NCLEX-RN Case Study: Fat Embolism
Syndrome (FES)
Client Scenario
1400 Nurses' Notes:
A 22-year-old male was admitted 24 hours ago following a motorcycle accident resulting in a
comminuted fracture of the left femur. He is currently in skin traction awaiting
intramedullary nailing (surgery) scheduled for tomorrow. He suddenly becomes restless and
complains of "not being able to catch my breath."
Physical Assessment:
Neuro: Restless, agitated, and slightly confused to time.
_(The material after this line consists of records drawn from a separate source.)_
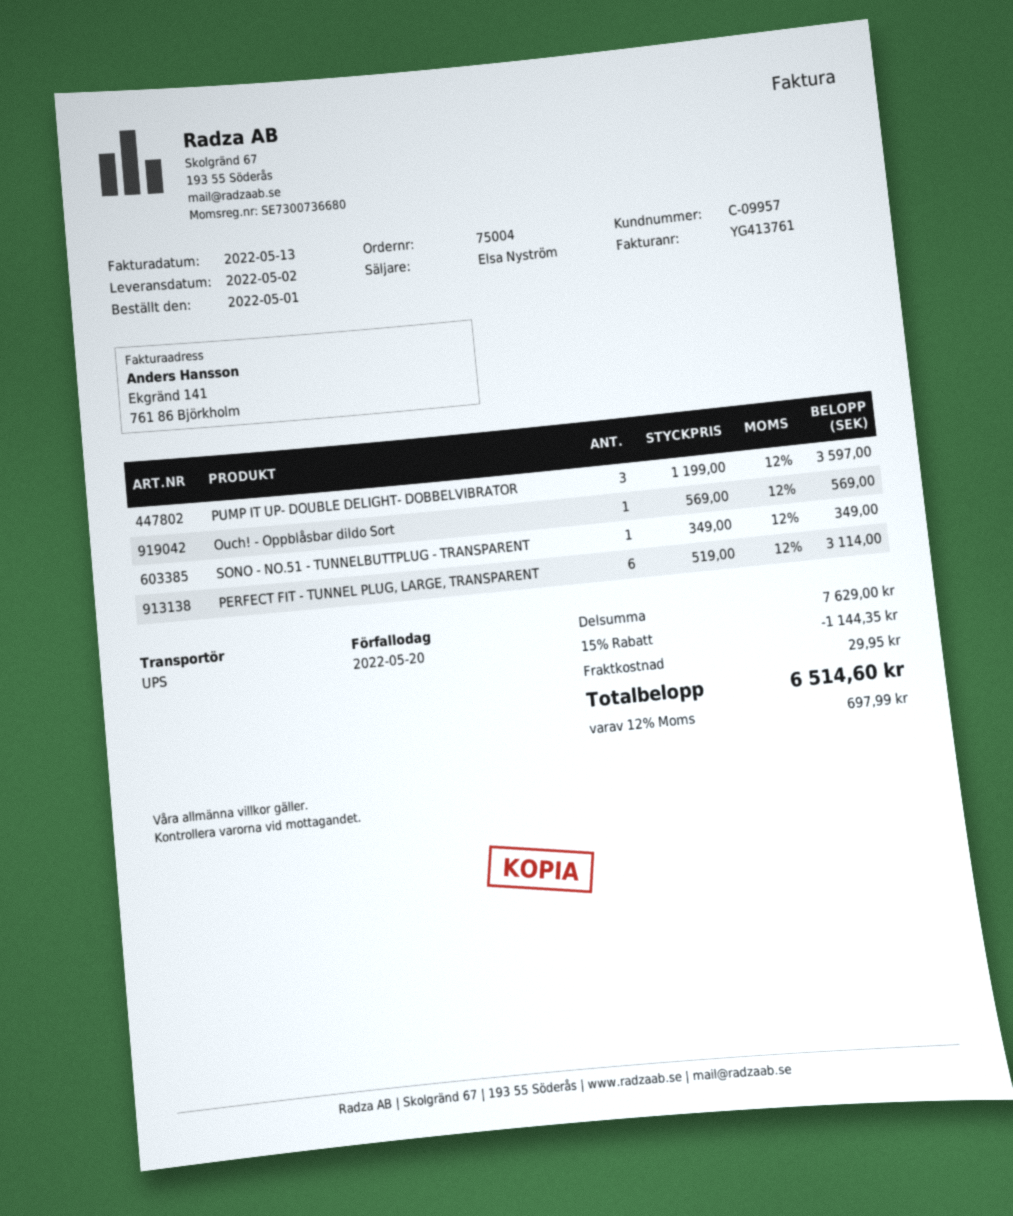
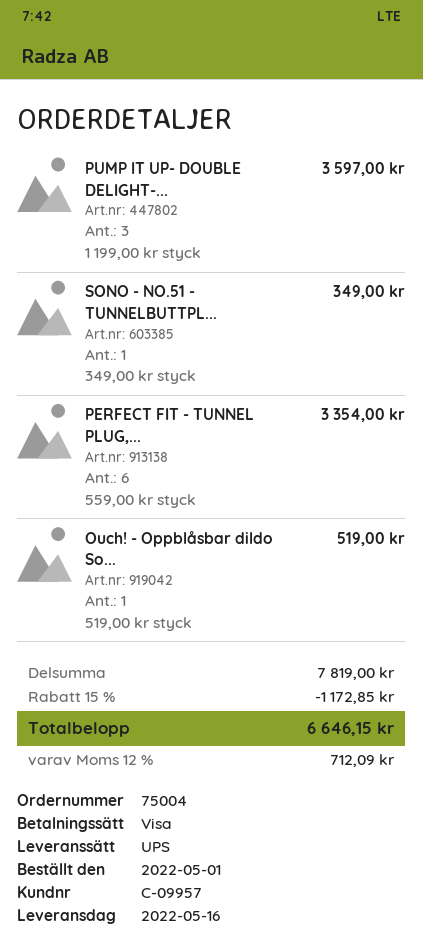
delivery date: 2022-05-02 -> 2022-05-16
Ouch! - Oppblåsbar dildo Sort: 1 x 569.00 = 569.00 -> 1 x 519.00 = 519.00
PERFECT FIT - TUNNEL PLUG, LARGE, TRANSPARENT: 6 x 519.00 = 3114.00 -> 6 x 559.00 = 3354.00
subtotal: 7629.00 -> 7819.00
discount: 15% = 1144.35 -> 15% = 1172.85
shipping: 29.95 -> none
tax: 12% = 697.99 -> 12% = 712.09
total: 6514.60 -> 6646.15

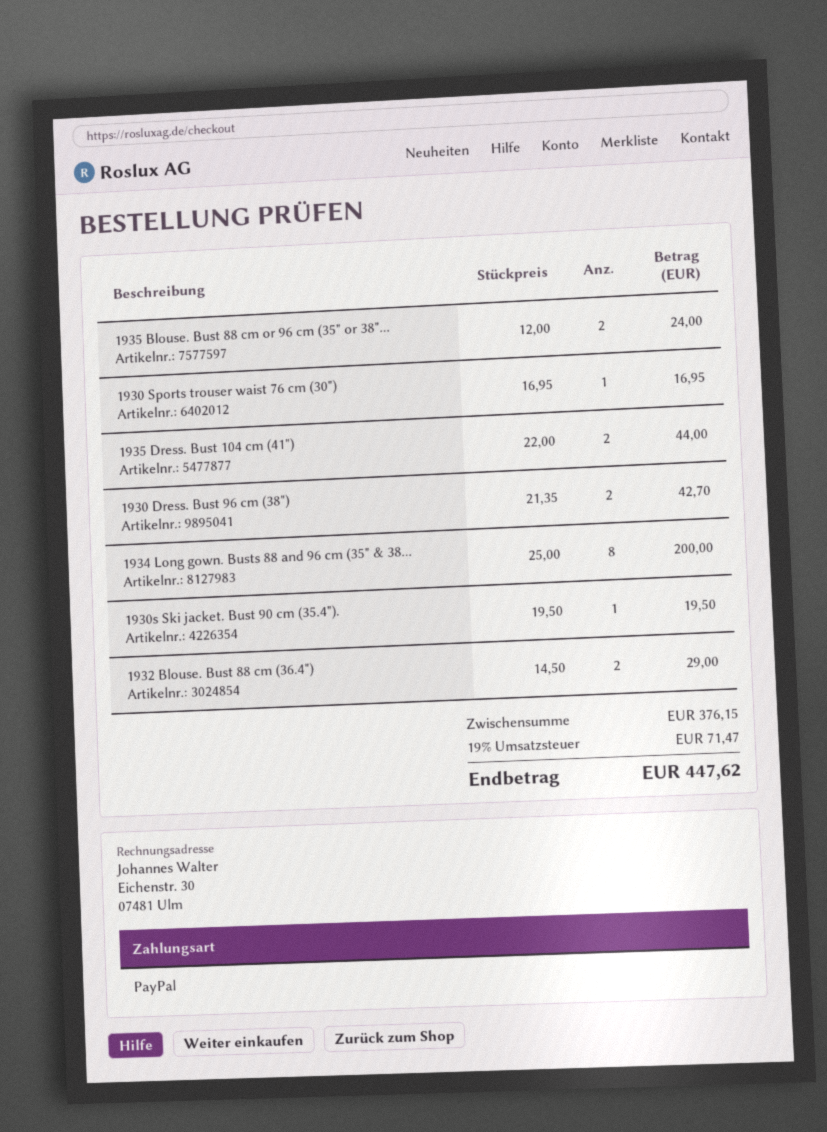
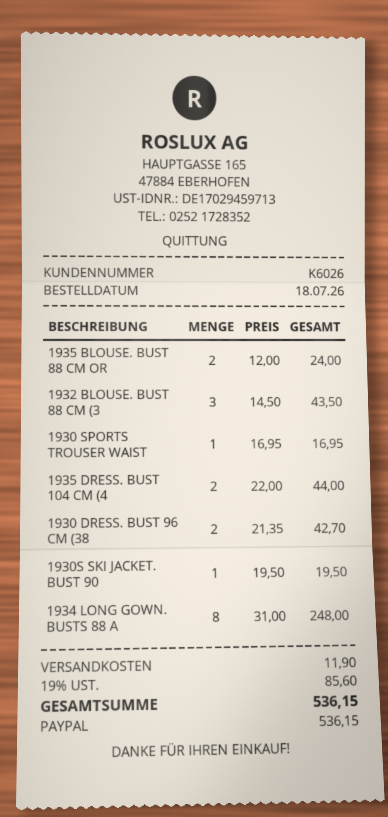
1934 Long gown. Busts 88 and 96 cm (35" & 38...: 8 x 25.00 = 200.00 -> 8 x 31.00 = 248.00
1932 Blouse. Bust 88 cm (36.4"): 2 x 14.50 = 29.00 -> 3 x 14.50 = 43.50
shipping: none -> 11.90
tax: 19% = 71.47 -> 19% = 85.60
total: 447.62 -> 536.15

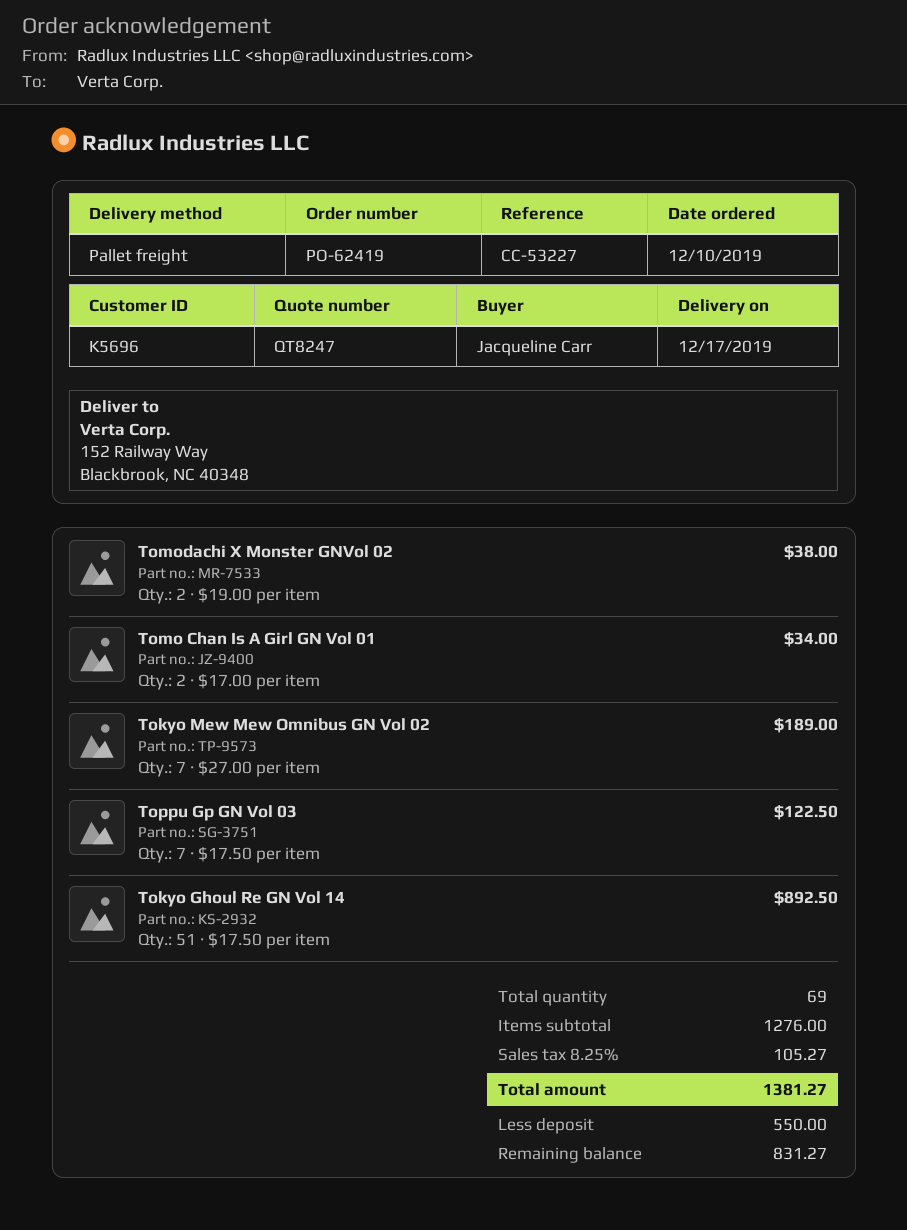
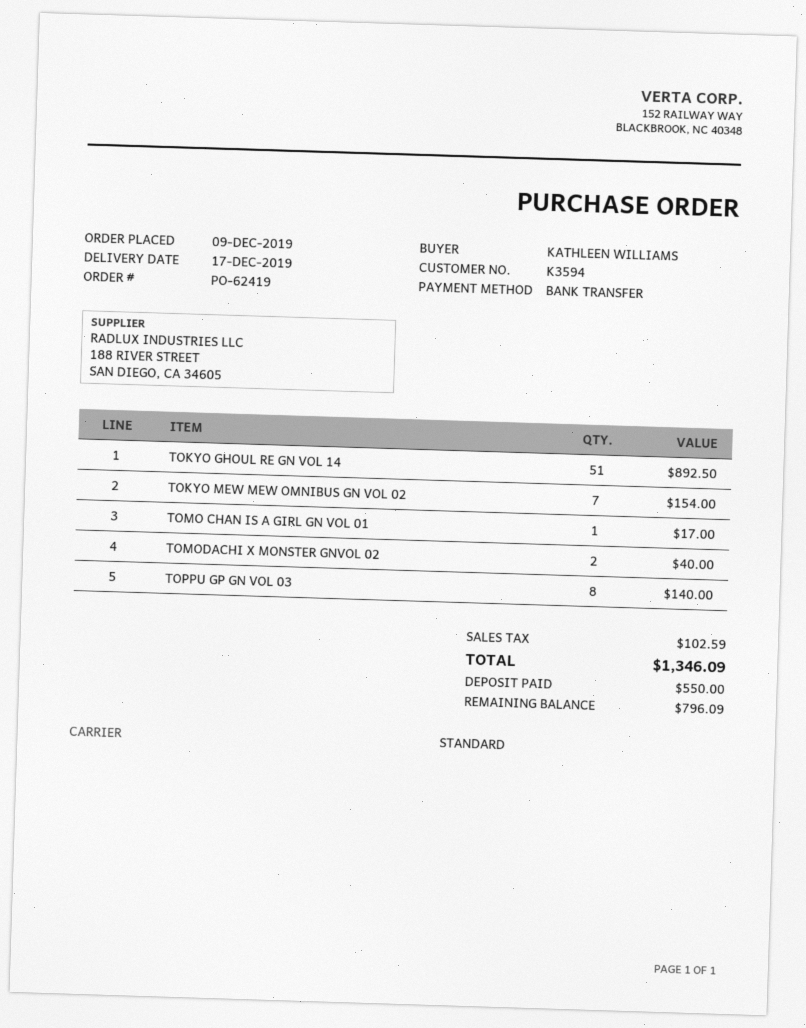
order date: 2019-12-10 -> 2019-12-09
customer number: K5696 -> K3594
ordered by: Jacqueline Carr -> KATHLEEN WILLIAMS
shipping method: pallet freight -> standard
Tomodachi X Monster GNVol 02: 2 for 38.00 -> 2 for 40.00
Tomo Chan Is A Girl GN Vol 01: 2 for 34.00 -> 1 for 17.00
Tokyo Mew Mew Omnibus GN Vol 02: 7 for 189.00 -> 7 for 154.00
Toppu Gp GN Vol 03: 7 for 122.50 -> 8 for 140.00
tax: 105.27 -> 102.59
total: 1381.27 -> 1346.09
balance: 831.27 -> 796.09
Respiratory: RR 32, shallow. Use of accessory muscles noted.
Integumentary: A fine, red-brown, non-blanchable rash is noted across the chest,
neck, and axilla.
Vital Signs: BP 110/72, HR 124, RR 32, Temp 101.2°F, SpO2 84% on Room Air.
Item 1: Recognizing Cues (Visual/Diagram)
Question: The nurse assesses the client's skin. Which diagram correctly identifies the
pathognomonic (classic) sign of Fat Embolism Syndrome?
Correct Findings to Identify:
✅Petechiae (Small, pinpoint hemorrhages on chest/neck)
✅Tachypnea and Hypoxemia
✅Altered Mental Status (Early sign)
✅Long-bone fracture (The source of the emboli)
Rationale: While Pulmonary Embolism and Fat Embolism both cause respiratory distress,
petechiae (caused by temporary occlusion of dermal capillaries) are unique to Fat Embolism
Syndrome and typically appear 24–72 hours after the injury.